Exercise details: Transcribe the records that follow exactly. Skip the pictures.
------------------------
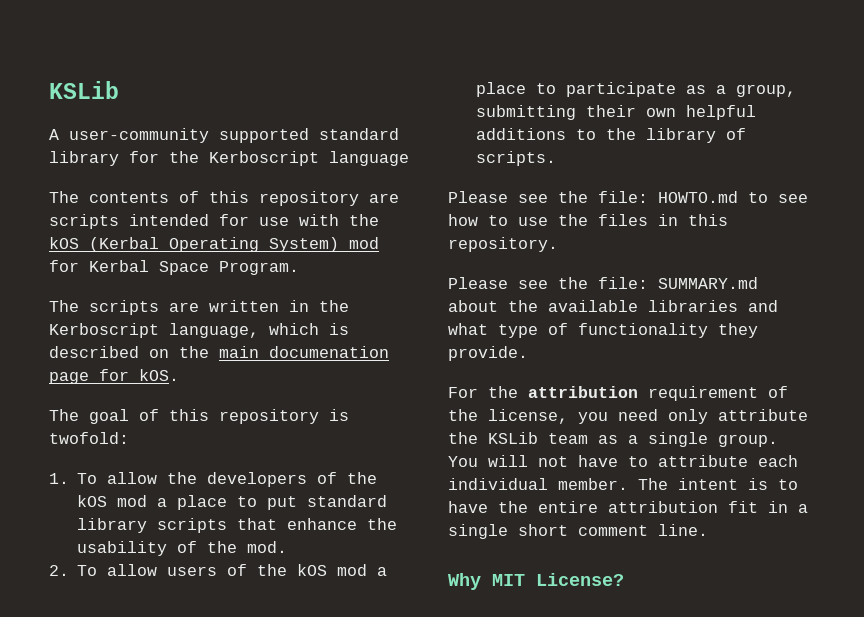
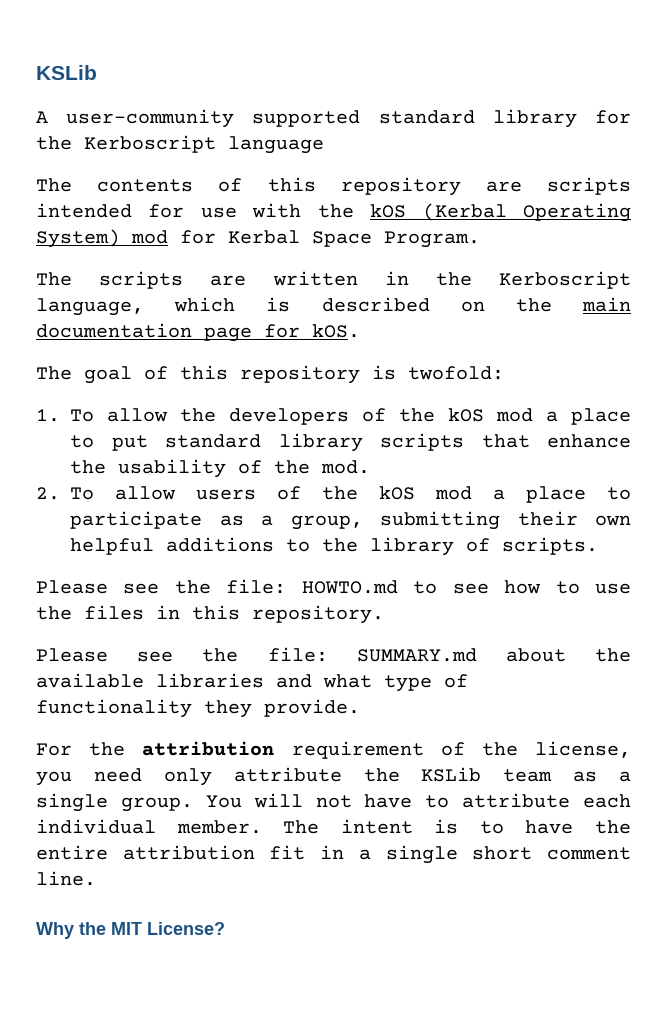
[269,346,389,358] documenation -> [36,323,192,338] documentation
(481, 581) none -> [79,922,106,935] the

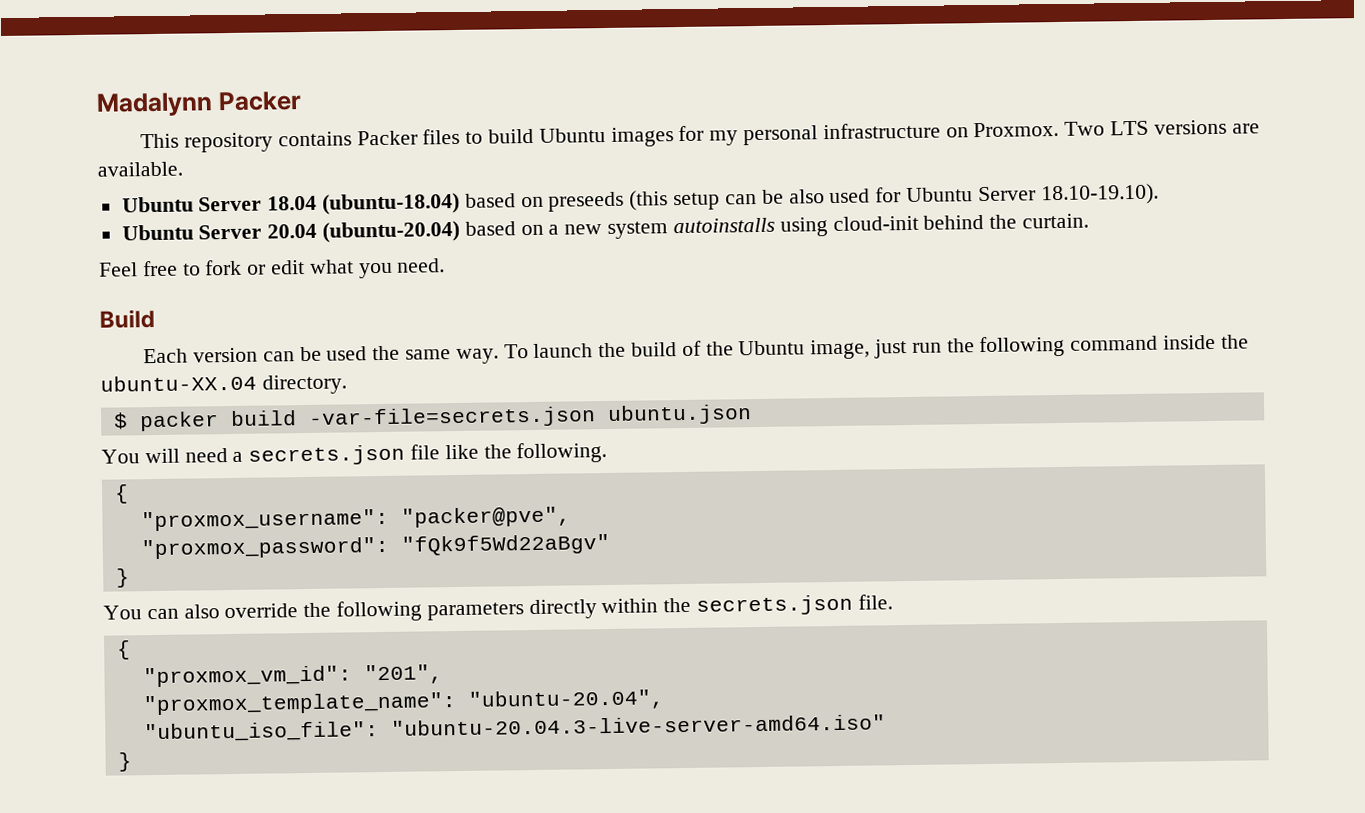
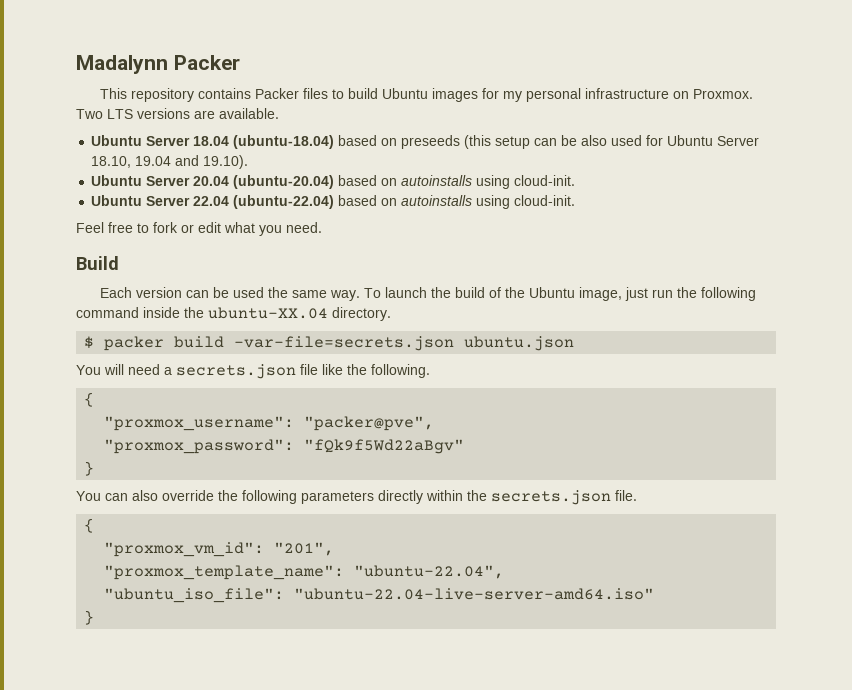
[1040,183,1159,206] 18.10-19.10). -> [91,155,249,169] 18.10, 19.04 and 19.10).
[548,213,1089,239] a new system autoinstalls using cloud-init behind the curtain. -> [401,175,576,189] [91,195,576,209] autoinstalls using cloud-init. // Ubuntu Server 22.04 (ubuntu-22.04) based on autoinstalls using cloud-init.
[467,689,665,711] "ubuntu-20.04", -> [354,565,505,579] "ubuntu-22.04",
[390,714,886,736] "ubuntu-20.04.3-live-server-amd64.iso" -> [294,588,655,600] "ubuntu-22.04-live-server-amd64.iso"

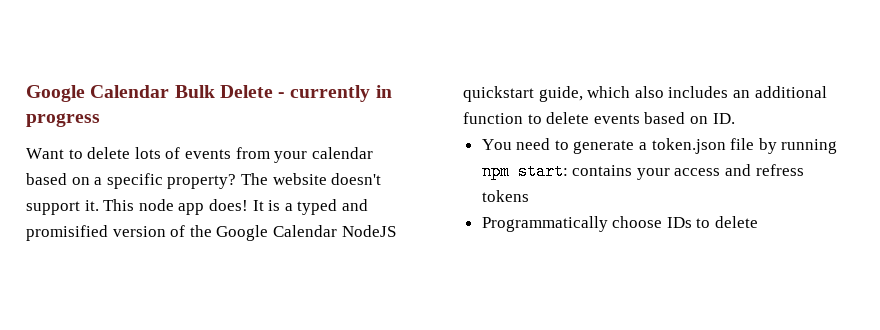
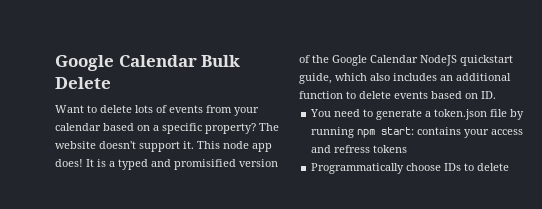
[278,85,392,102] [26,113,100,127] - currently in progress -> (111, 83) none

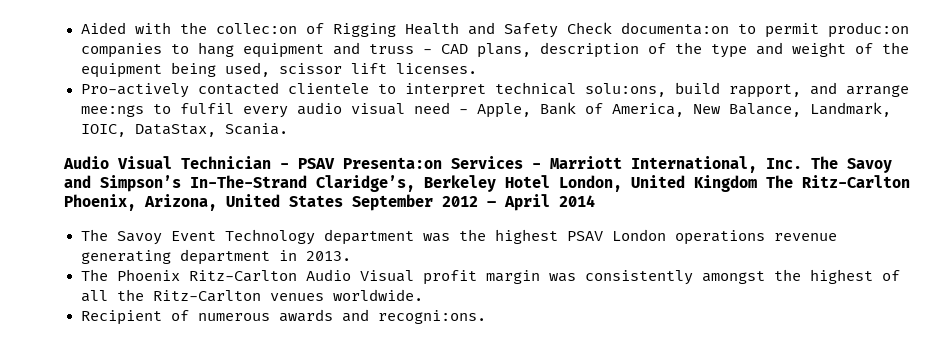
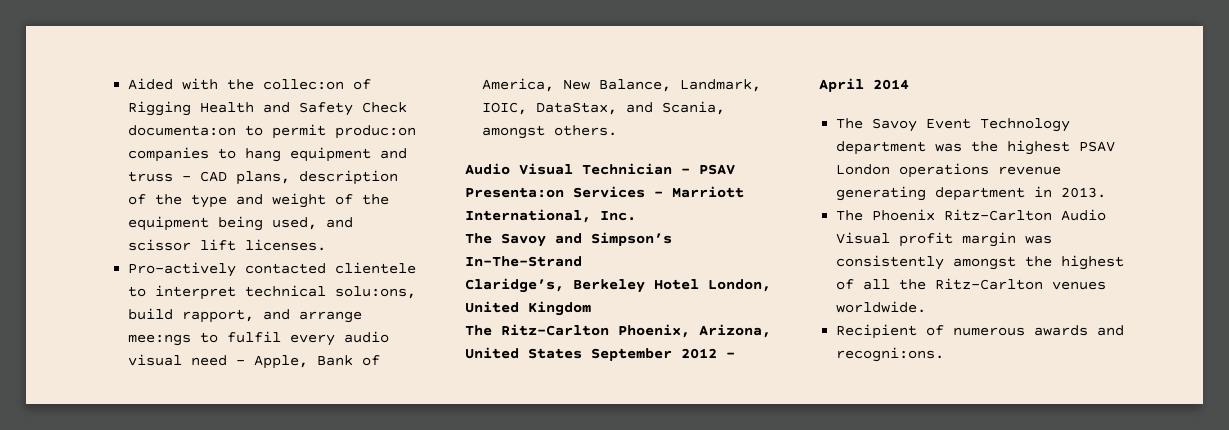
(270, 69) none -> [326,217,354,228] and
[224,123,288,135] Scania. -> [626,101,726,115] [482,125,618,139] and Scania, amongst others.
(802, 163) none -> (636, 216) //
(307, 181) none -> (582, 261) //
(757, 183) none -> (591, 308) //

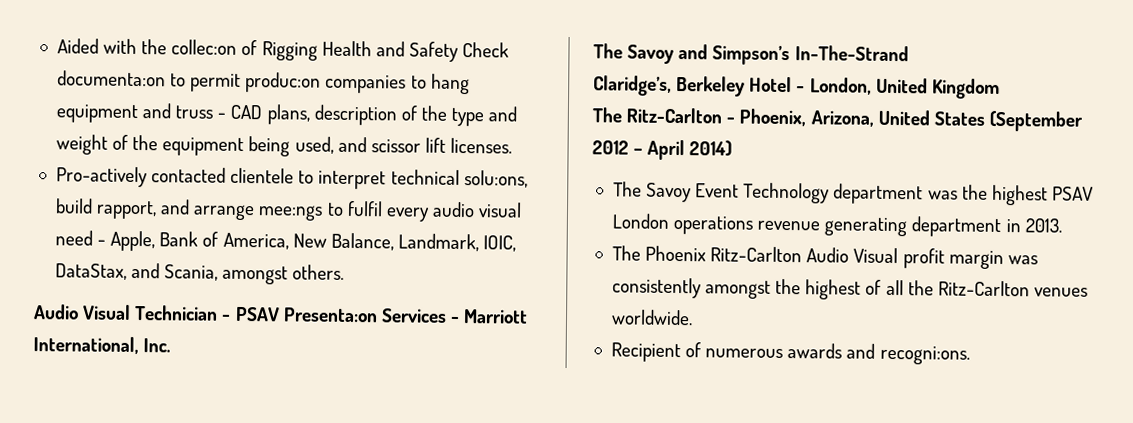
(699, 284) none -> [796,86,806,93] -
(609, 330) none -> [726,117,736,124] -
[591,348,672,361] September -> [988,110,1083,132] (September
[873,79,909,90] 2014 -> [689,140,733,157] 2014)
------------------------
Response to this task:
[269,346,389,358] documenation -> [36,323,192,338] documentation
(481, 581) none -> [79,922,106,935] the

[1040,183,1159,206] 18.10-19.10). -> [91,155,249,169] 18.10, 19.04 and 19.10).
[548,213,1089,239] a new system autoinstalls using cloud-init behind the curtain. -> [401,175,576,189] [91,195,576,209] autoinstalls using cloud-init. // Ubuntu Server 22.04 (ubuntu-22.04) based on autoinstalls using cloud-init.
[467,689,665,711] "ubuntu-20.04", -> [354,565,505,579] "ubuntu-22.04",
[390,714,886,736] "ubuntu-20.04.3-live-server-amd64.iso" -> [294,588,655,600] "ubuntu-22.04-live-server-amd64.iso"

[278,85,392,102] [26,113,100,127] - currently in progress -> (111, 83) none

(270, 69) none -> [326,217,354,228] and
[224,123,288,135] Scania. -> [626,101,726,115] [482,125,618,139] and Scania, amongst others.
(802, 163) none -> (636, 216) //
(307, 181) none -> (582, 261) //
(757, 183) none -> (591, 308) //

(699, 284) none -> [796,86,806,93] -
(609, 330) none -> [726,117,736,124] -
[591,348,672,361] September -> [988,110,1083,132] (September
[873,79,909,90] 2014 -> [689,140,733,157] 2014)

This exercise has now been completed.